Zwischen Moral und Religion gelte es grundsätzlich zu unterscheiden, betonte Joas. Während Moral restriktiv sei und auf Verbote ziele, sei Religion demgegenüber begeisternd und anregend. «Sie müssen Begeisterung vermitteln und nicht die Einschränkung», sagte Joas vor zahlreichen Gästen aus Politik, Wirtschaft und Gesellschaft. Zwar folgten auch aus der Religion Einschränkungen, doch seien diese sinnerfüllt und von Begeisterung getragen.
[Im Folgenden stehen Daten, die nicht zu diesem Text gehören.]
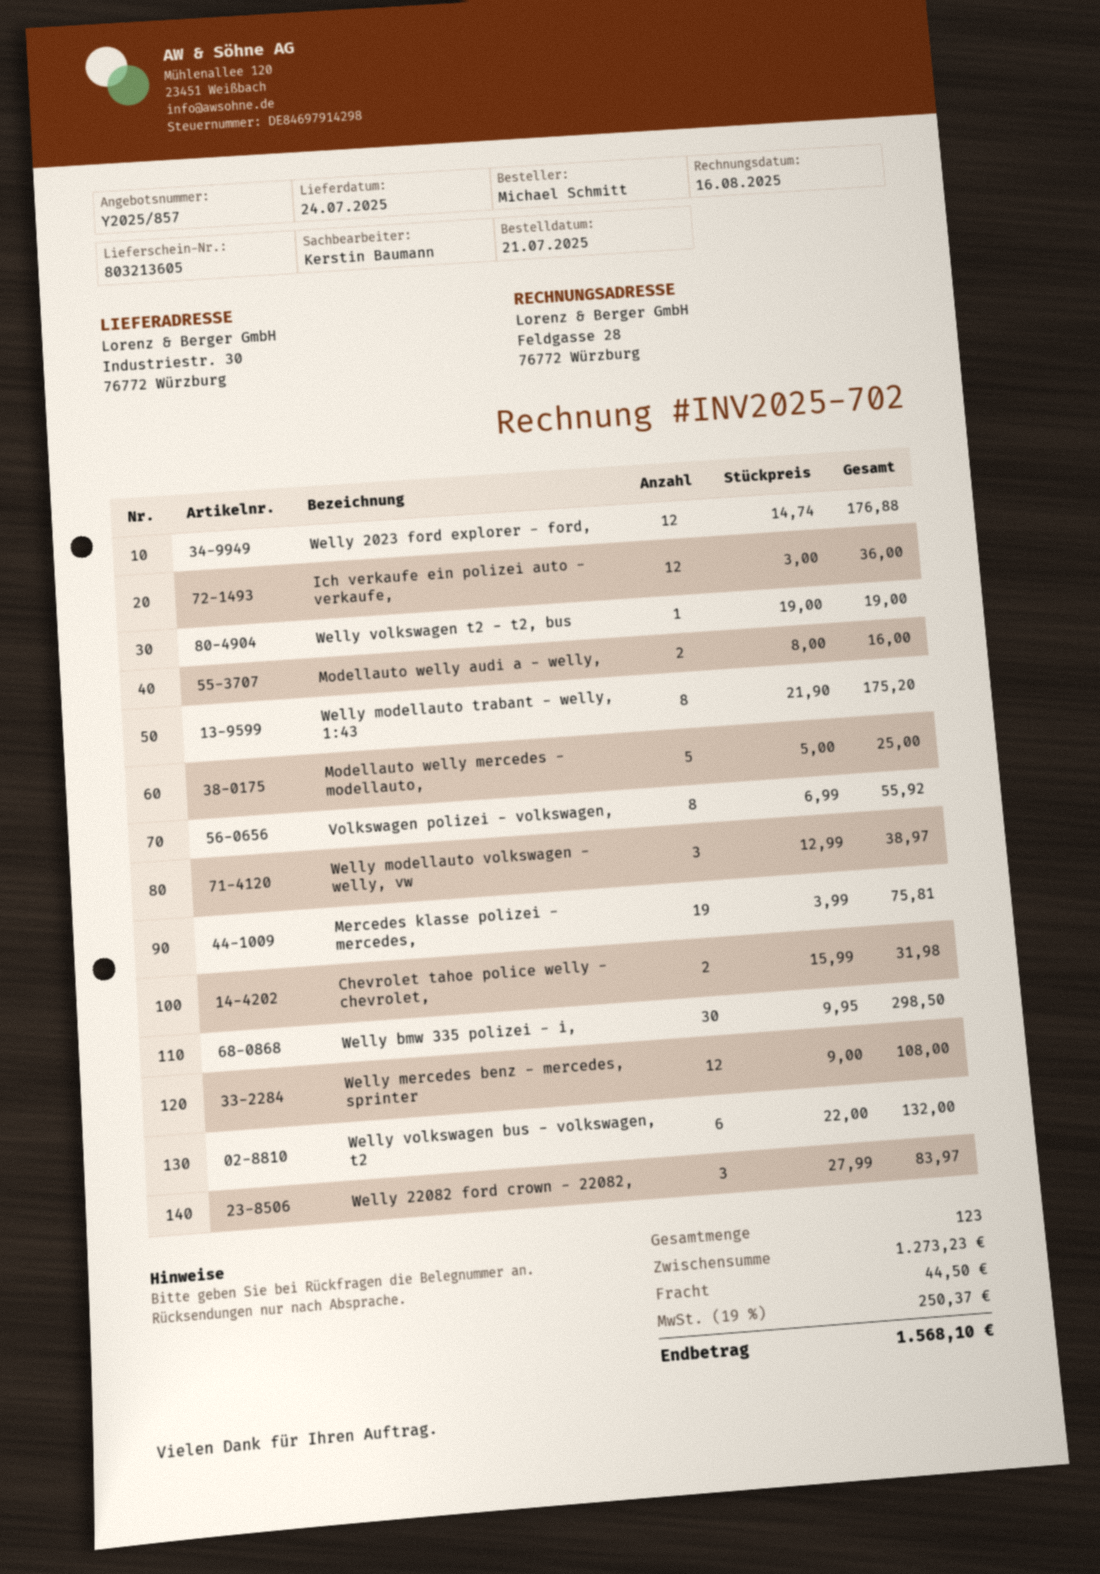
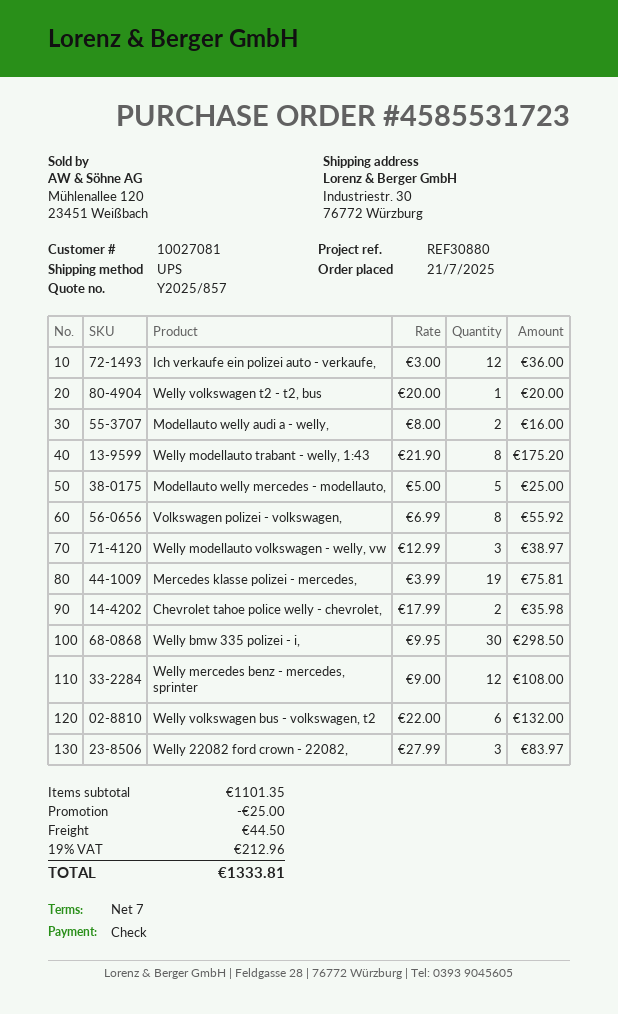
Welly 2023 ford explorer - ford,: 12 x 14.74 = 176.88 -> none
Welly volkswagen t2 - t2, bus: 1 x 19.00 = 19.00 -> 1 x 20.00 = 20.00
Chevrolet tahoe police welly - chevrolet,: 2 x 15.99 = 31.98 -> 2 x 17.99 = 35.98
subtotal: 1273.23 -> 1101.35
discount: none -> 25.00
tax: 19% = 250.37 -> 19% = 212.96
total: 1568.10 -> 1333.81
Joas kritisierte in diesem Zusammenhang auch kirchliche Stellungnahmen zur Flüchtlingspolitik aus der jüngsten Vergangenheit. Es sei fragwürdig, wenn etwa Irmgard Schwaetzer, Präses der EKD-Synode, eine Entpolitisierung der Flüchtlingsproblematik betrieben habe oder der Ratsvorsitzende Heinrich Bedford-Strohm eine sozialwissenschaftliche Untersuchung anregte, warum es in Kirchengemeinden auch Widerstände gegen die Flüchtlingspolitik von Angela Merkel gebe. Es komme vielmehr darauf an, eine Balance zwischen universalistischen Verpflichtungen und den Interessen der eigenen Landsleute zu finden.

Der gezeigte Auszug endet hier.